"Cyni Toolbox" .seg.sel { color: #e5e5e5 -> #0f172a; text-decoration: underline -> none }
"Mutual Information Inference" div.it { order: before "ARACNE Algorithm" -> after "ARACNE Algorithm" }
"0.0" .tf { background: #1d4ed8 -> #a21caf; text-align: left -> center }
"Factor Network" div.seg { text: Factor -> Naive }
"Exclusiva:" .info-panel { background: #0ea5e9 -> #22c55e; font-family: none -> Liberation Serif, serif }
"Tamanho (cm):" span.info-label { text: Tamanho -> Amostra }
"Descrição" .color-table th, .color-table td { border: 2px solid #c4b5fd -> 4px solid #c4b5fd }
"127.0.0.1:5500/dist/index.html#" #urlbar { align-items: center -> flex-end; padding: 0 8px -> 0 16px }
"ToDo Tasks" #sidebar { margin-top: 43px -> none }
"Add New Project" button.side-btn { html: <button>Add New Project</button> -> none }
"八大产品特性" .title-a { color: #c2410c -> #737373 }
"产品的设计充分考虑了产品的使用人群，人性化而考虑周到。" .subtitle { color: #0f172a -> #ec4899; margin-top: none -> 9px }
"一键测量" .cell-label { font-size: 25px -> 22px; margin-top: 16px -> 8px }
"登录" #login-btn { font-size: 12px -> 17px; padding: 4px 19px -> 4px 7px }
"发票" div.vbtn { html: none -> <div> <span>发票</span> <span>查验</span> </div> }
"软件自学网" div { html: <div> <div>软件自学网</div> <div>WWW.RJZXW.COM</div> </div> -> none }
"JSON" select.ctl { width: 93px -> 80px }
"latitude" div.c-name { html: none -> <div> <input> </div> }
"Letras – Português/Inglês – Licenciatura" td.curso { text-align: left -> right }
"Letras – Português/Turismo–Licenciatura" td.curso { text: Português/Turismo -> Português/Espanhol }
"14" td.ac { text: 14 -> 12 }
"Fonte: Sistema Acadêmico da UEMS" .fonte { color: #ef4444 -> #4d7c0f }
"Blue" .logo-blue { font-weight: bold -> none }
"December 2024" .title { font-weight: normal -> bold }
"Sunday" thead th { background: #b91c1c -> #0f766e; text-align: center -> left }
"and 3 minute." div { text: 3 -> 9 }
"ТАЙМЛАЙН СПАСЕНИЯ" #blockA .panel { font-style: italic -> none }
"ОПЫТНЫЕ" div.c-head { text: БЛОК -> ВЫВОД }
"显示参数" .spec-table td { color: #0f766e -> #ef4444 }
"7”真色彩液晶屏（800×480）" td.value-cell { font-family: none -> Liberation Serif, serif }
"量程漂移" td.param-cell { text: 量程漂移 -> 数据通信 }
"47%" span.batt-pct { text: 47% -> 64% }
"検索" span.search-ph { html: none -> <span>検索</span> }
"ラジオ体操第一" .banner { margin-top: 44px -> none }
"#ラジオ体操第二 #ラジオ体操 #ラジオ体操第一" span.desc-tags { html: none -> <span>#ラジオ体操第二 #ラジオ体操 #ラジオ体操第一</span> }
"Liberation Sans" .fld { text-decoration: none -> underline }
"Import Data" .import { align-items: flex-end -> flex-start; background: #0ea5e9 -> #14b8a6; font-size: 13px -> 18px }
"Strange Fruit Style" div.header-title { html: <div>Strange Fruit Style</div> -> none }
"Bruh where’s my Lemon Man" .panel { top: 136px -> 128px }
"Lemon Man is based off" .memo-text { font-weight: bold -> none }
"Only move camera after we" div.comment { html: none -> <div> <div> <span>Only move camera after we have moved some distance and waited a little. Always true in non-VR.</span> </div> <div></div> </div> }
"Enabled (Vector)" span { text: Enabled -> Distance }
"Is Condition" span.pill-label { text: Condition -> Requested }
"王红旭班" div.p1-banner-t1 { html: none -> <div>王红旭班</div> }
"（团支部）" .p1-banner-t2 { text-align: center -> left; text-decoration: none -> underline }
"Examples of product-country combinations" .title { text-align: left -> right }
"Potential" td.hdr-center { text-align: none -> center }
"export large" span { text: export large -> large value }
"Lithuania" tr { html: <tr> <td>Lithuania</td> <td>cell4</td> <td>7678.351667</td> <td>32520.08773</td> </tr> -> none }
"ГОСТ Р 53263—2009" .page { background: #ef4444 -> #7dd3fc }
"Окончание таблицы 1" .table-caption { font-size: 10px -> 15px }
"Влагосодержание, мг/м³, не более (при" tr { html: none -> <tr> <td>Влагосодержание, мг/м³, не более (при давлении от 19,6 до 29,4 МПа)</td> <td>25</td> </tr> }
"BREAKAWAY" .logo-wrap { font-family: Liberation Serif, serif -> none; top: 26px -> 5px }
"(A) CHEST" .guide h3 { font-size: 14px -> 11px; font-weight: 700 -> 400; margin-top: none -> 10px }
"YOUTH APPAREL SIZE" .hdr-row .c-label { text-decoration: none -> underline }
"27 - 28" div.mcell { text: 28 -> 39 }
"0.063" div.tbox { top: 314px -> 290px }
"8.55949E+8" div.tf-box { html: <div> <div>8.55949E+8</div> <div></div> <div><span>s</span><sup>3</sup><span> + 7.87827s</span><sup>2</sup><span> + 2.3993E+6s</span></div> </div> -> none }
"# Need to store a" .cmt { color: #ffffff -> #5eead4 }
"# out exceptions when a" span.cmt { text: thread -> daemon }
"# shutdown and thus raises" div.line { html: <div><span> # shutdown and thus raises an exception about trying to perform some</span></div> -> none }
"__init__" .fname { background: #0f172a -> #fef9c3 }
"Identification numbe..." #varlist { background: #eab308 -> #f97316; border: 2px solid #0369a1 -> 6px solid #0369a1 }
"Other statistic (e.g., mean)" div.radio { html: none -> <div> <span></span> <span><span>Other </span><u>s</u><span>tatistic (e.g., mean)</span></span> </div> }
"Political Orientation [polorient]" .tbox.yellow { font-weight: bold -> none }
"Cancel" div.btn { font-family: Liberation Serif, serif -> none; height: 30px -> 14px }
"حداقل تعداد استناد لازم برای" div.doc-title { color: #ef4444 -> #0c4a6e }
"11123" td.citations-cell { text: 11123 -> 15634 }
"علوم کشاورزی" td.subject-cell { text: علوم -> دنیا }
-.-.-
EXERCISE BRIEF
Starting at the line above that holds "text: Tamanho ->" and ending at the line that holds "text: 3 -> 9", transcribe each line exactly and include no other lines.

YOUR RESPONSE
"Tamanho (cm):" span.info-label { text: Tamanho -> Amostra }
"Descrição" .color-table th, .color-table td { border: 2px solid #c4b5fd -> 4px solid #c4b5fd }
"127.0.0.1:5500/dist/index.html#" #urlbar { align-items: center -> flex-end; padding: 0 8px -> 0 16px }
"ToDo Tasks" #sidebar { margin-top: 43px -> none }
"Add New Project" button.side-btn { html: <button>Add New Project</button> -> none }
"八大产品特性" .title-a { color: #c2410c -> #737373 }
"产品的设计充分考虑了产品的使用人群，人性化而考虑周到。" .subtitle { color: #0f172a -> #ec4899; margin-top: none -> 9px }
"一键测量" .cell-label { font-size: 25px -> 22px; margin-top: 16px -> 8px }
"登录" #login-btn { font-size: 12px -> 17px; padding: 4px 19px -> 4px 7px }
"发票" div.vbtn { html: none -> <div> <span>发票</span> <span>查验</span> </div> }
"软件自学网" div { html: <div> <div>软件自学网</div> <div>WWW.RJZXW.COM</div> </div> -> none }
"JSON" select.ctl { width: 93px -> 80px }
"latitude" div.c-name { html: none -> <div> <input> </div> }
"Letras – Português/Inglês – Licenciatura" td.curso { text-align: left -> right }
"Letras – Português/Turismo–Licenciatura" td.curso { text: Português/Turismo -> Português/Espanhol }
"14" td.ac { text: 14 -> 12 }
"Fonte: Sistema Acadêmico da UEMS" .fonte { color: #ef4444 -> #4d7c0f }
"Blue" .logo-blue { font-weight: bold -> none }
"December 2024" .title { font-weight: normal -> bold }
"Sunday" thead th { background: #b91c1c -> #0f766e; text-align: center -> left }
"and 3 minute." div { text: 3 -> 9 }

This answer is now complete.